Team-based health care is defined as the provision of health services to individuals, families, and/or their communities by at least two health providers who work collaboratively with patients and their caregivers - to the extent preferred by each patient - to accomplish shared goals within and across settings to achieve coordinated, high-quality care. Source: Mitchell et al. 2012. Core principles & values of effective team-based health care


Principles of Team-based Care include:

  • Shared goals
  • Clear roles
  • Mutual trust
  • Effective communication
  • Measurable processes and outcomes

In May 2012 the CDC released the Task Force on Community Preventive Services recommendations for team-based care (TBC) for improving blood pressure control on the basis of strong evidence of effectiveness.


A review of 77 studies of team-based care showed that patients' control of blood pressure improved when their care was provided by a team of health professionals - a primary care provider supported by a pharmacist, nurse, dietitian, social worker, or community health worker - rather than by a single physician.


The collected studies showed that team-based care helped increase the proportion of patients with controlled blood pressure, led to a decrease in both systolic and diastolic blood pressure, and improved outcomes in patients who had diabetes and elevated blood lipids. Team members supplemented the activities of the primary care provider by providing support and sharing responsibility for hypertension and diabetes care, such as medication management, patient follow-up, and helping the patient adhere to their control plan, including monitoring routinely, taking medications as prescribed, reducing sodium in the diet, and increasing physical activity.

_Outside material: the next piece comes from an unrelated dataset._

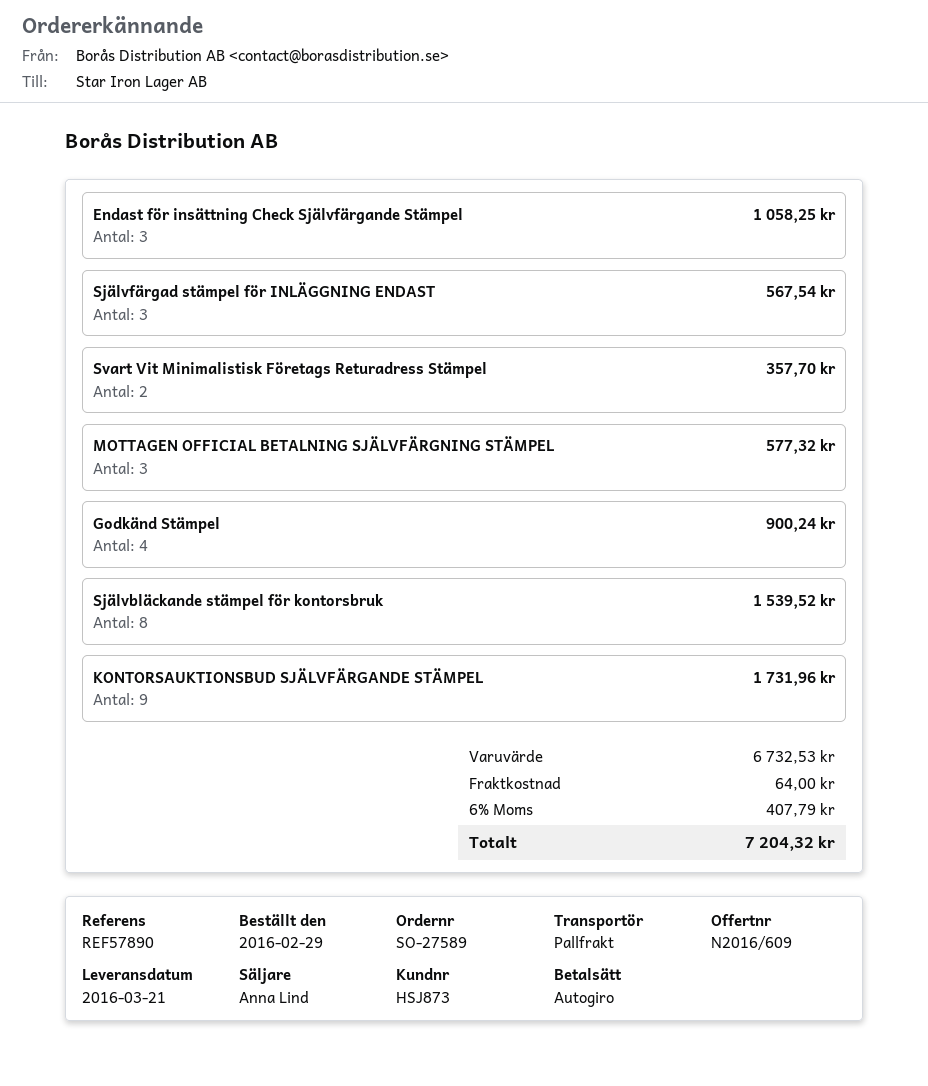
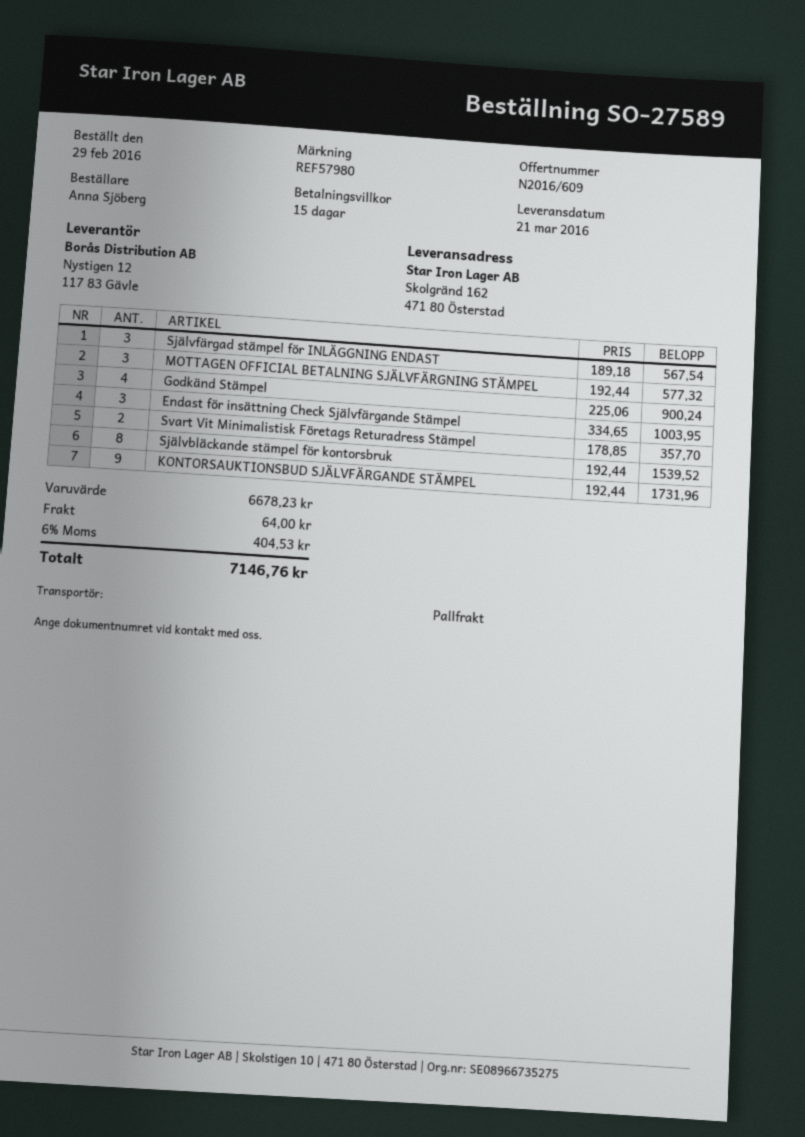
reference: REF57890 -> REF57980
Endast för insättning Check Självfärgande Stämpel: 3 for 1058.25 -> 3 for 1003.95
subtotal: 6732.53 -> 6678.23
tax: 6% = 407.79 -> 6% = 404.53
total: 7204.32 -> 7146.76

To learn more about the Summary of Task Force Recommendations and Findings visit:

The Community Guide


Resource:

Continuous and Team-Based Healing Relationships Improving Patient Care Through Teams

This Implementation Guide addresses why care teams are important for improving patient care and ways to build an effective care team that meet patients' needs and expectations. This is a product of the Safety Net Medical Home Initiative , which was supported by The Commonwealth Fund, a national, private foundation based in New York City that supports independent research on health care issues and makes grants to improve health care practice policy.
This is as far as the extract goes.